La bambina appare serena nei suoi begli occhi a mandorla, in quel mondo disegnatole attorno – un giardino pieno di fiori. La madre allunga le braccia a accarezzare il viso della figlia. Chi guarda dall’esterno vede quelle mani che stringono qualcosa di inafferrabile, che si sovrappongono fra loro: ma in mezzo non c’è nulla. Poi una torta di compleanno dove la mamma pone una settima candelina, e canta alla bambina gli auguri, per gli anni che non compirà. Infine il video si interrompe. Jang ha detto che per lei è stata una gioia, «incontrare» sua figlia. E si può ben capire che in un estremo dolore ci si attacchi a ogni alito di speranza, pur sapendo che è una finzione. Eppure, a chi sta a guardare questo video struggente restano in mente soprattutto le mani della madre, quelle mani gentili coperte dai neri guanti irti di fili.
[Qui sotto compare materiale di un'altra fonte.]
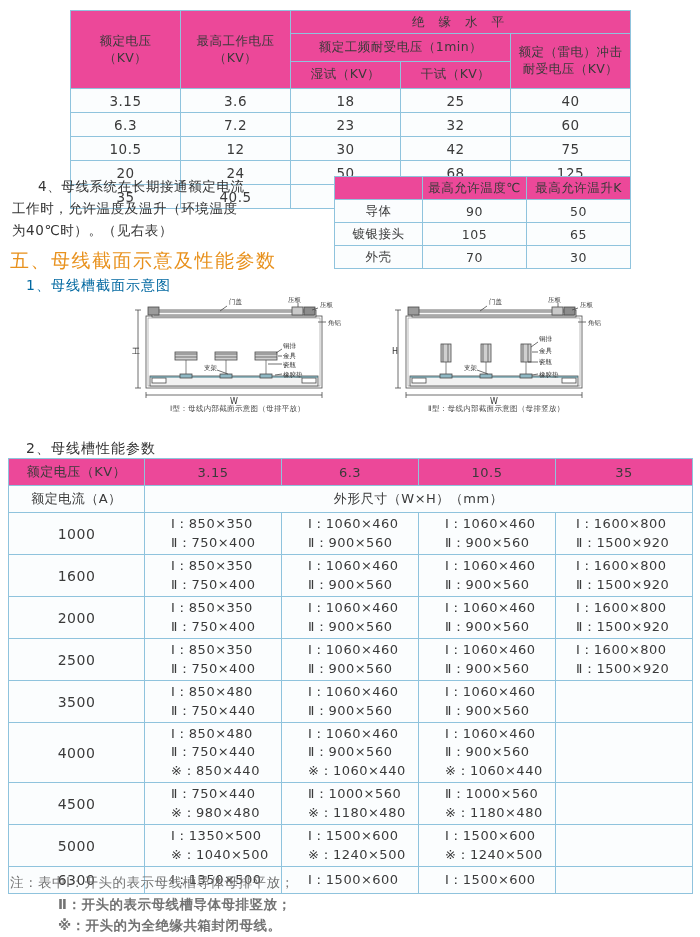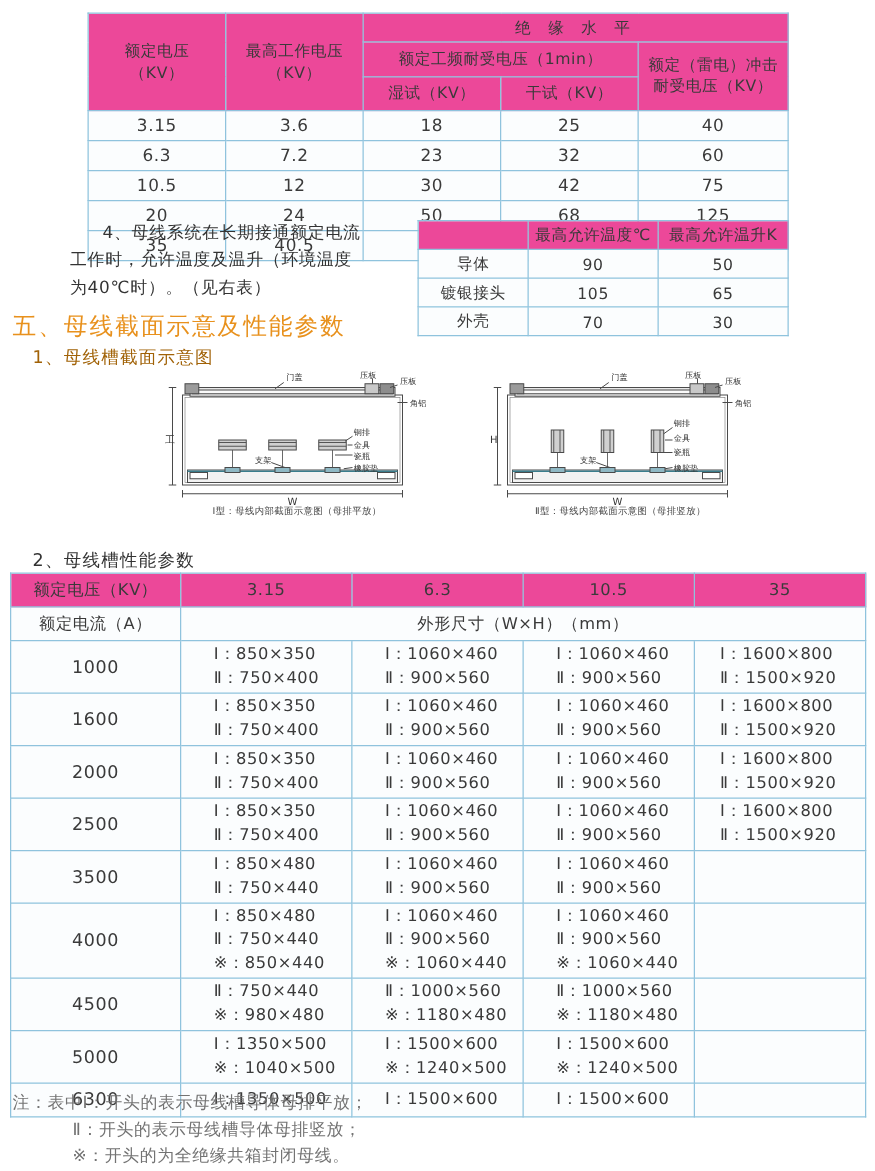--- a/index.html
+++ b/index.html
@@ -48,21 +48,20 @@
   
   #para-4 {
     position: absolute;
     left: 12px;
     top: 176px;
     width: 300px;
     font-size: 13.5px;
     line-height: 1.62;
     letter-spacing: 0.6px;
     color: #333;
-    margin-left: 44px;
   }
   #para-4 .indent { padding-left: 26px; }
 
   
   #table-temperature {
     position: absolute;
     left: 334px;
     top: 176px;
     width: 296px;
     font-size: 12.5px;
@@ -78,21 +77,21 @@
     font-weight: normal;
     color: #e8911d;
     letter-spacing: 1.5px;
   }
   #sub-heading-1 {
     position: absolute;
     left: 26px;
     top: 277px;
     font-size: 14px;
     letter-spacing: 1px;
-    color: #a16207;
+    color: #0369a1;
   }
   #sub-heading-2 {
     position: absolute;
     left: 26px;
     top: 440px;
     font-size: 14px;
     letter-spacing: 1px;
     color: #333;
   }
 
@@ -142,21 +141,21 @@
   #footnotes {
     position: absolute;
     left: 10px;
     top: 872px;
     font-size: 13.5px;
     line-height: 1.6;
     letter-spacing: 0.5px;
     color: #737373;
     white-space: nowrap;
   }
-  #footnotes .fn-indent { padding-left: 48px; }
+  #footnotes .fn-indent { padding-left: 48px; font-weight: bold; }
 </style>
 </head>
 <body>
 
 <table class="tbl" id="table-insulation">
   <colgroup>
     <col style="width:110px">
       <col style="width:110px">
     <col style="width:110px">
       <col style="width:110px">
Come si affannano a cercare le guance della figlia, come delicatamente le accarezzano i capelli. Se davvero la madre ha un istante di oblio dal suo dolore, chi assiste alla scena da fuori si sente turbato, e invaso da una grande pena: quel viso di bambina è ricalcato da video girati in famiglia, quel giardino non esiste, e ciò che la povera donna accarezza è solo un’illusione. Potrà, se vuole, rivedere cento volte le immagini, ma alla fine dovrà fra sé ammettere di essere entrata come in un fantastico gioco di specchi, e che la realtà invece è un’altra, e durissima. Chissà, la tecnologia digitale galoppa, e forse fra pochi anni la percezione data da una simile tecnologia sarà autenticamente perfetta, e col tempo potrebbe diventare accessibile a tutti, da uno smartphone. Forse un giorno sarà naturale, dopo un lutto, avere a disposizione una realtà virtuale in cui ritrovare la persona amata: come viva, che ci guarda, che ci risponde con la sua voce.
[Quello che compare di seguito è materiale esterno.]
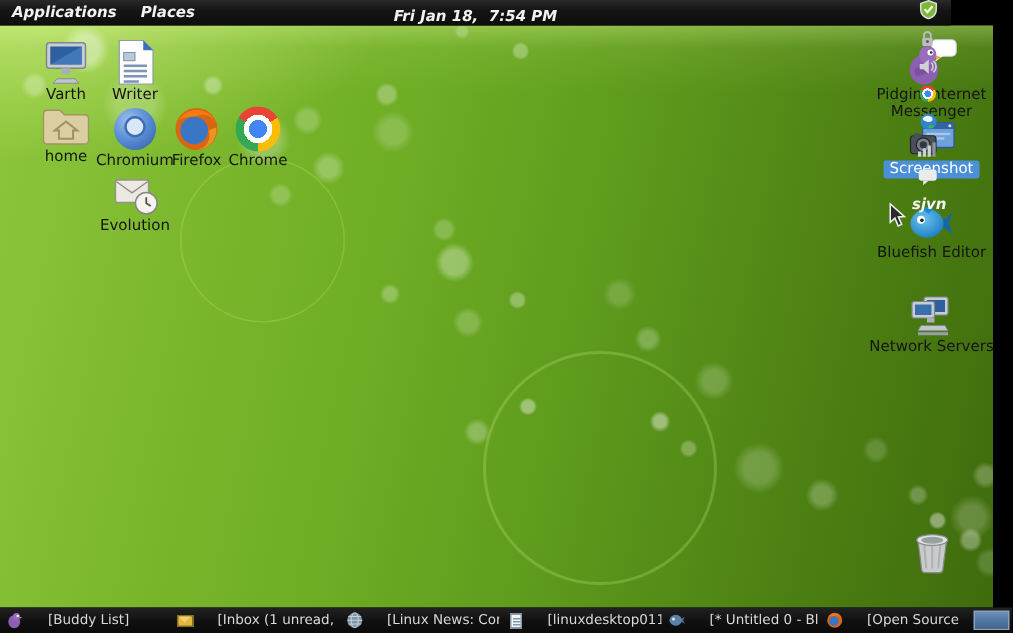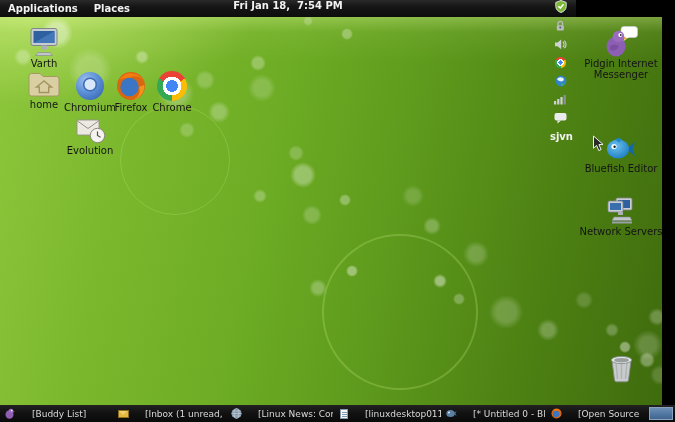--- a/index.html
+++ b/index.html
@@ -2,23 +2,23 @@
 <html><head>
 <meta charset="utf-8">
 <style>
   * { margin:0; padding:0; box-sizing:border-box; }
   html,body { width:675px; height:422px; overflow:hidden; background:#000; }
   body { font-family:"DejaVu Sans", sans-serif; }
   #screen { position:relative; width:675px; height:422px; overflow:hidden; }
 
   
   .top-panel {
-    position:absolute; top:0; left:0; width:576px; height:17px;
+    position:absolute; top:0; left:0; width:634px; height:17px;
     background:linear-gradient(180deg,#2a2a2a 0,#151515 40%,#0d0d0d 100%);
-    display:flex; align-items:flex-start; z-index:50;
+    display:flex; align-items:flex-end; z-index:50;font-style:italic;
   }
   .menu {
     color:#f2f2f2; font-size:10px; font-weight:bold; padding:0 8px; height:17px;
     display:flex; align-items:center; cursor:default;
   }
   .clock {
     position:absolute; left:50%; transform:translateX(-50%);
     color:#f2f2f2; font-size:10px; font-weight:bold; white-space:pre;
   }
   .tray { position:absolute; right:3px; top:0; height:17px; display:flex; align-items:center; gap:7px;flex-direction:column; }
@@ -188,20 +188,34 @@
             <rect x="4" y="1.5" width="26" height="17" rx="2" fill="#c8cdd2" stroke="#80868d"></rect>
             <rect x="6.5" y="4" width="21" height="12" fill="#2e5f9e"></rect>
             <path d="M6.5 16 L27.5 4 L27.5 16 Z" fill="#4a7fc0" opacity="0.75"></path>
             <rect x="14" y="18.5" width="6" height="4" fill="#aab0b6"></rect>
             <path d="M11 25.5 h12 l2.5 3 h-17 Z" fill="#c0c5ca" stroke="#80868d" stroke-width="0.6"></path>
           </svg>
       </span>
       <span class="lbl">Varth</span>
     </div>
 
+    <div class="dicon" style="left:62px; top:9px; width:56px;">
+      <span class="glyph">
+        <svg width="25" height="31" viewBox="0 0 25 31">
+            <path d="M1.5 1 h16 l6.5 6.5 V30 h-22.5 Z" fill="#fdfdfd" stroke="#8b9bb0" stroke-width="0.8"></path>
+            <path d="M17.5 1 l6.5 6.5 h-6.5 Z" fill="#3b6fb6"></path>
+            <rect x="4.5" y="9" width="7.5" height="5.5" fill="#b9c9da" stroke="#6f89a8" stroke-width="0.6"></rect>
+            <rect x="4.5" y="17" width="15.5" height="1.7" fill="#7c96b4"></rect>
+            <rect x="4.5" y="20.5" width="15.5" height="1.7" fill="#7c96b4"></rect>
+            <rect x="4.5" y="24" width="15.5" height="1.7" fill="#7c96b4"></rect>
+            <rect x="4.5" y="27.5" width="10" height="1.7" fill="#7c96b4"></rect>
+          </svg>
+      </span>
+      <span class="lbl">Writer</span>
+    </div>
 
     <div class="dicon" style="left:16px; top:54px; width:56px;">
       <span class="glyph">
         <svg width="34" height="27" viewBox="0 0 34 27">
             <path d="M2 5 q0 -2.5 2.5 -2.5 h8.5 l3 3 h13.5 q2.5 0 2.5 2.5 v14.5 q0 2.5 -2.5 2.5 H4.5 q-2.5 0 -2.5 -2.5 Z" fill="#d9cfa3" stroke="#a2935f" stroke-width="0.9"></path>
             <path d="M17 10 l-7.5 6 h2.8 v5.5 h9.4 V16 h2.8 Z" fill="none" stroke="#a2935f" stroke-width="1.4"></path>
           </svg>
       </span>
       <span class="lbl">home</span>
     </div>
@@ -263,20 +277,36 @@
             <circle cx="15.5" cy="10.5" r="5.8" fill="#9a6cc0"></circle>
             <circle cx="17.3" cy="9" r="2" fill="#fff"></circle>
             <circle cx="17.8" cy="9" r="0.9" fill="#2a2a2a"></circle>
             <path d="M20.8 11 l4 1.2 l-4 1.6 Z" fill="#e8a33c"></path>
             <path d="M7 20 q4 -3 9 0 q-3 6 -9 4 Z" fill="#7c4fa0"></path>
           </svg>
       </span>
       <span class="lbl wrap">Pidgin Internet Messenger</span>
     </div>
 
+    <div class="dicon" style="left:585px; top:64px; width:72px;">
+      <span class="glyph">
+        <svg width="31" height="25" viewBox="0 0 31 25">
+            <rect x="9" y="0.8" width="21" height="16.5" rx="1.5" fill="#6ea0dc" stroke="#2c5a96" stroke-width="0.9"></rect>
+            <rect x="9" y="0.8" width="21" height="4.2" fill="#35659f"></rect>
+            <circle cx="27.2" cy="2.9" r="1" fill="#cfe0f2"></circle>
+            <rect x="11.5" y="7.5" width="16" height="1.6" fill="#a8c6e8"></rect>
+            <rect x="11.5" y="10.5" width="12" height="1.6" fill="#a8c6e8"></rect>
+            <rect x="1" y="9.5" width="17" height="12" rx="2" fill="#4a5058" stroke="#24282d" stroke-width="0.8"></rect>
+            <rect x="3" y="8" width="5" height="2.5" rx="1" fill="#4a5058"></rect>
+            <circle cx="9.5" cy="15.5" r="4.6" fill="#7a8089" stroke="#1f2327" stroke-width="0.8"></circle>
+            <circle cx="9.5" cy="15.5" r="2.4" fill="#2e3744"></circle>
+          </svg>
+      </span>
+      <span class="lbl selected">Screenshot</span>
+    </div>
 
     <div class="dicon" style="left:577px; top:180px; width:88px;">
       <span class="glyph">
         <svg width="34" height="28" viewBox="0 0 34 28">
             <rect x="12" y="1" width="16" height="12" rx="1.5" fill="#c8cdd2" stroke="#80868d" stroke-width="0.8"></rect>
             <rect x="14" y="3" width="12" height="8" fill="#2e5f9e"></rect>
             <rect x="4" y="4" width="15" height="11" rx="1.5" fill="#c8cdd2" stroke="#80868d" stroke-width="0.8"></rect>
             <rect x="6" y="6" width="11" height="7" fill="#3a6fae"></rect>
             <rect x="14" y="15" width="5" height="3" fill="#aab0b6"></rect>
             <path d="M10 20 h16 l2 3.5 h-20 Z" fill="#c0c5ca" stroke="#80868d" stroke-width="0.6"></path>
Ci si può chiedere, certo, se la compagnia dei volti cari scomparsi, accessibile quando vogliamo, ci aiuterà, o invece non rallenterà quella naturale cicatrizzazione delle ferite che il tempo opera pietosamente negli uomini. Ma la domanda più forte che si pone è ancora un’altra. Ci basterà un Paradiso virtuale, assolutamente verosimile, ma, lo sapremo bene, fasullo? E quando spegneremo per l’ultima volta, a sera, il nostro straordinario device, non sarà ancora più acuta la mancanza di un figlio, di un marito? Le mani guantate di sensori della signora Jang sono probabilmente l’assaggio di un futuro prossimo, magari per qualcuno desiderabile. Eppure proprio quelle povere mani materne che abbracciano il volto di una figlia immateriale ci riportano al dolore più antico dell’umanità. Il loro brancolare, cercando di stringere un corpo che non c’è, strazia. Il Paradiso, premendo un bottone? No, temiamo di no. A molti di noi la realtà virtuale non basterà.

Noi attendiamo la Resurrezione della carne, oltre che dello spirito. Noi sopravviviamo a certi troppo grandi dolori solo nell’umile e immensa speranza – per il mondo assurda – di ritrovare chi abbiamo amato. Ritrovarlo davvero, in un abbraccio che ci stringa davvero il petto, e sani finalmente il cuore. Il resto, è straordinario sogno digitale. Ma, appunto, sogno. Che è così poca cosa, di fronte al dolore degli uomini.